About this exercise:
Transcribe word for word the section of the records below that opens with the line containing "font-style: none ->" and closes with the line containing "(Kg) WEIGHT /"; drop every picture.
[Opening Available records section]
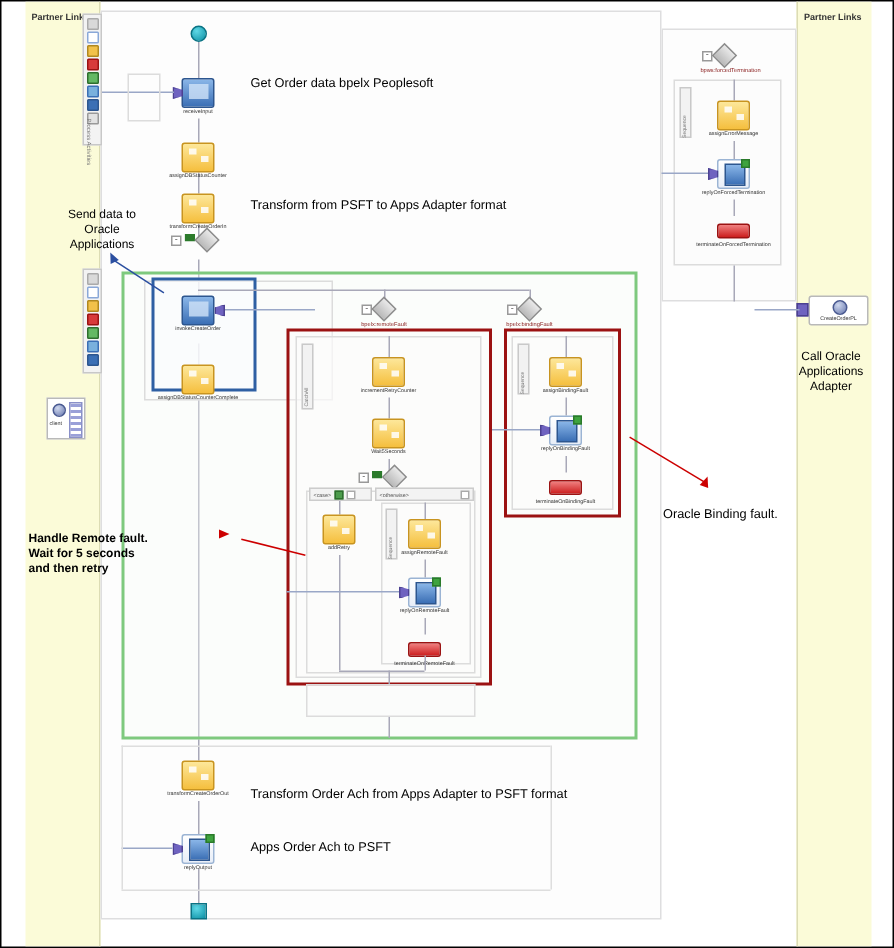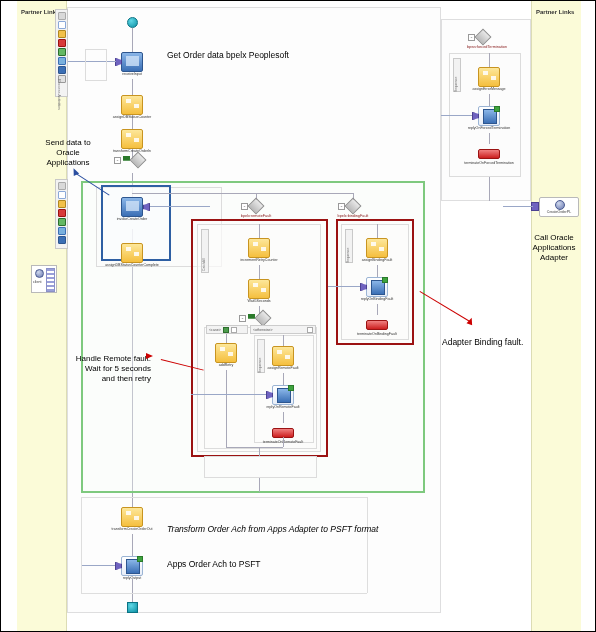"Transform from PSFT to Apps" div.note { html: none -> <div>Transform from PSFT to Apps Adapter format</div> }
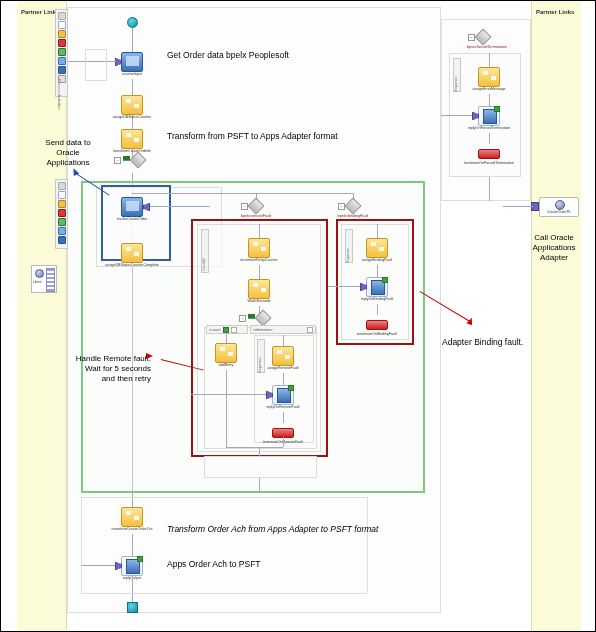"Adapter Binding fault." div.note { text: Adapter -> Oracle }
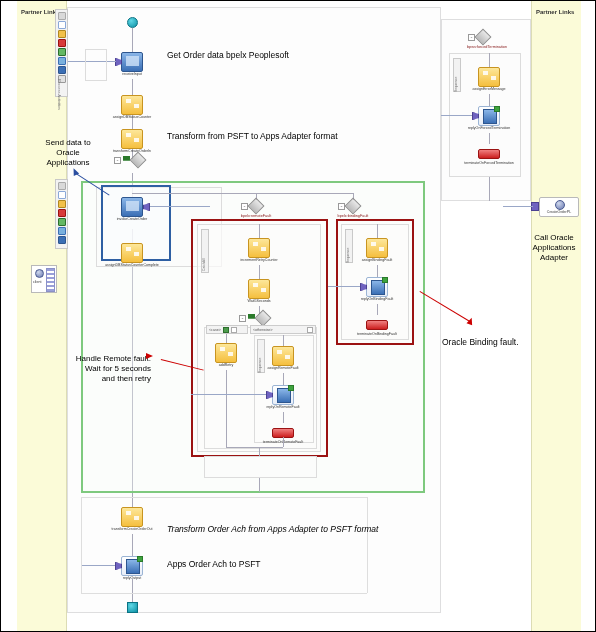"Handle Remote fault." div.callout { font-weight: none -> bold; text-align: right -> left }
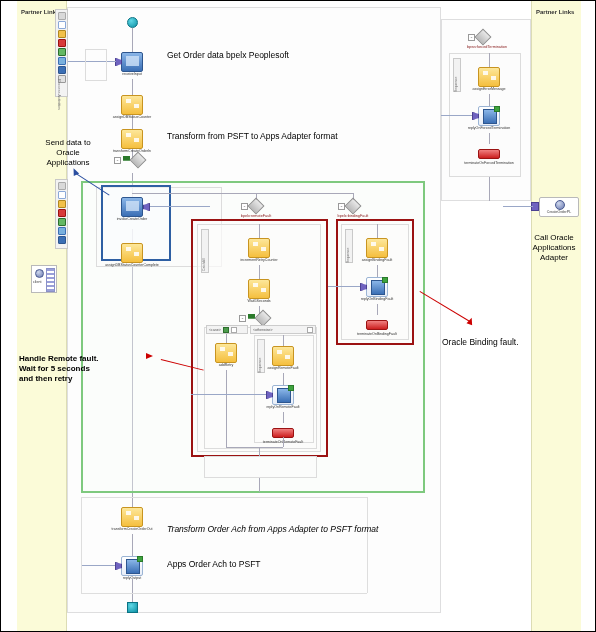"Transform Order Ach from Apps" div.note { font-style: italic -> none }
[Closing Available records section]
[Opening Available records section]
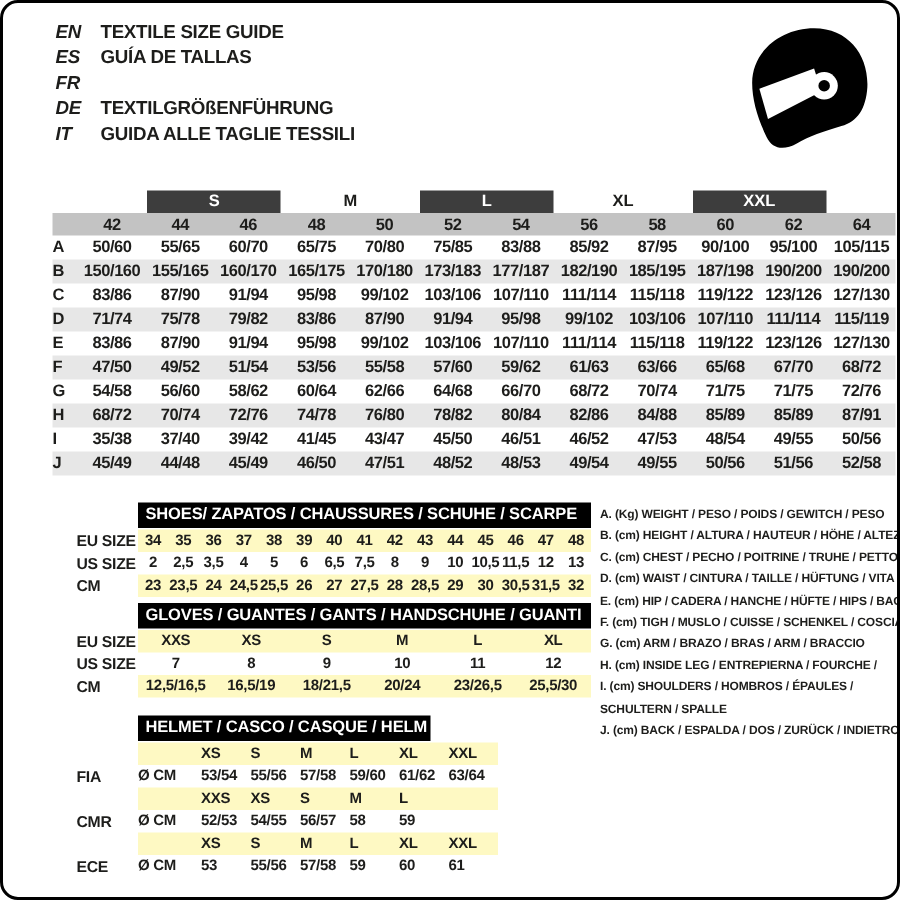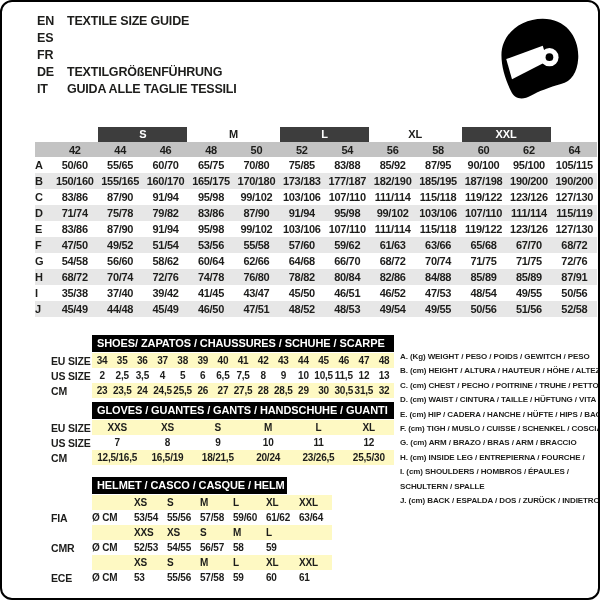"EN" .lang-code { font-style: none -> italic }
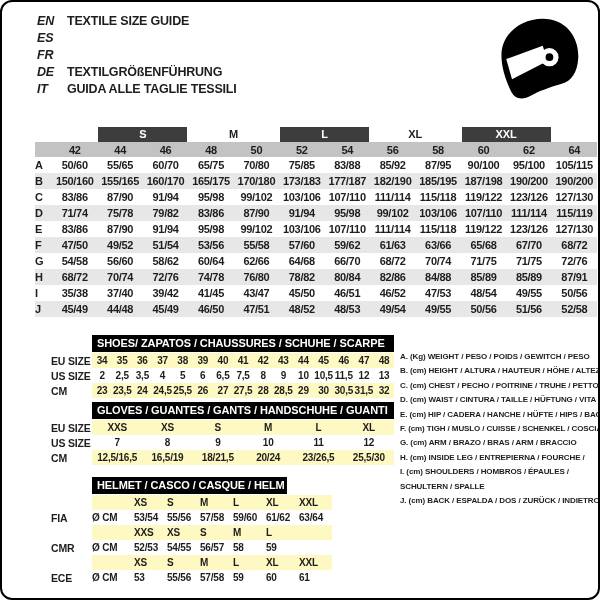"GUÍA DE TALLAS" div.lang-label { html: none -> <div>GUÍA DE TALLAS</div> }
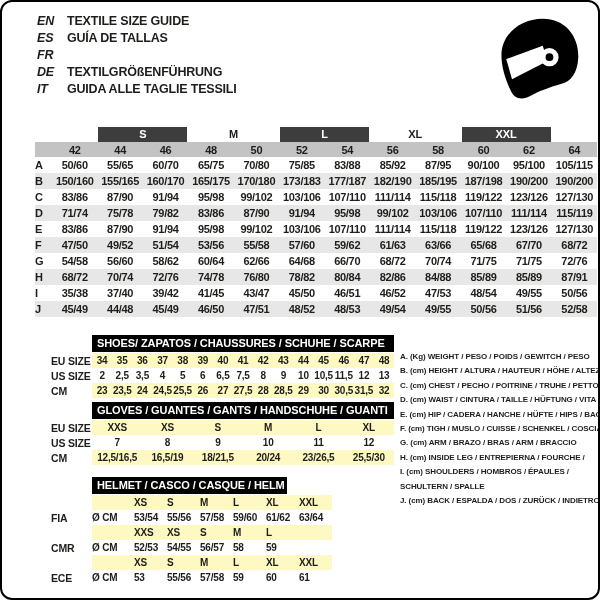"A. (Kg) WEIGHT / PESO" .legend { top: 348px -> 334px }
[Closing Available records section]
Solution for this exercise:
"EN" .lang-code { font-style: none -> italic }
"GUÍA DE TALLAS" div.lang-label { html: none -> <div>GUÍA DE TALLAS</div> }
"A. (Kg) WEIGHT / PESO" .legend { top: 348px -> 334px }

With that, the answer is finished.